Patients with undiagnosed HPT presenting with severe bone disease such as a brown tumor are becoming increasingly less common as a result of earlier diagnosis and improved treatment. The effects of PHPT on bone depend on the duration of disease and serum level of PTH. Increased PTH levels locally produced tumor necrosis factor and interleukin 1 (IL-1), which induce proliferation and differentiation of pluripotent bone marrow cells into osteoblasts. These cells produce granulocyte macrophage colony stimulating factor, IL-6, IL-11, and stem-cell factor that induce the migration and differentiation of monocytes into osteoclasts. Enhanced activity of osteoclasts and osteoblasts leads to bone resorption with an increased proliferation of fibrous tissue and extracellular matrix. [3] As the disease progresses, common findings include generalized osteopenia, bone pain, and pathologic fractures. [4] The earliest bone changes are typically visible in the hands, particularly in the phalanges, symphysis pubis, distal clavicle, vertebral bodies, lamina dura, and calvaria.
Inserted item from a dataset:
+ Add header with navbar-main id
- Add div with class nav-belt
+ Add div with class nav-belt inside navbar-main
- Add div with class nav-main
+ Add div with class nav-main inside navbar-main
The classic histologic appearance of long-standing PHPT in bone is "tunneling" resorption and peritrabecular fibrosis. In more severe cases, lytic lesions with cyst formation (osteitis fibrosa cystica) and/or with prominent multinucleated giant cells may be seen and are termed "brown tumors" due to their gross appearance of the brownish color caused by hemorrhagic debris, hemosiderin, and hypervascularity. They may cause tissue damage to adjacent structures and compressive manifestations.

Brown tumors develop in 3-4% of patients with PHTP, 1.5-1.7% of patients with secondary or tertiary hyperthyroidism. [5] They are more common in females between 30-50 years and incidence increases with age. They typically involve the ribs, pelvic bones, clavicle, and rarely the long bones and maxilla. [6] These patients also have additional manifestations associated with HPT with low serum phosphorus levels due to the phosphaturic effect of parathyroid hormone (PTH).
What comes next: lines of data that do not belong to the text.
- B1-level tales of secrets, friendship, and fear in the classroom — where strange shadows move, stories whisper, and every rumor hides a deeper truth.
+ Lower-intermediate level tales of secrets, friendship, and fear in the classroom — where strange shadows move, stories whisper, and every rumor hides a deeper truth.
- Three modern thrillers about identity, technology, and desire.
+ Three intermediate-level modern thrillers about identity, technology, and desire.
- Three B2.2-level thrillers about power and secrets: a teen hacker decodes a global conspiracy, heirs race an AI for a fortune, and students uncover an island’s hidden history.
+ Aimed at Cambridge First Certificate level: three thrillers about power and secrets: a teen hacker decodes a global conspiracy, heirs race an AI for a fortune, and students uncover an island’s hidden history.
Radiographically, brown tumors appear as well-defined lytic lesions of the bone. Due to its rarity, brown tumors are often mistaken with giant cell tumor, giant cell granuloma aneurysmal bone cyst, disseminated malignancy. Diagnosis of brown tumor relies on finding of the multiplicity of these lesions and evidence of hyperparathyroidism.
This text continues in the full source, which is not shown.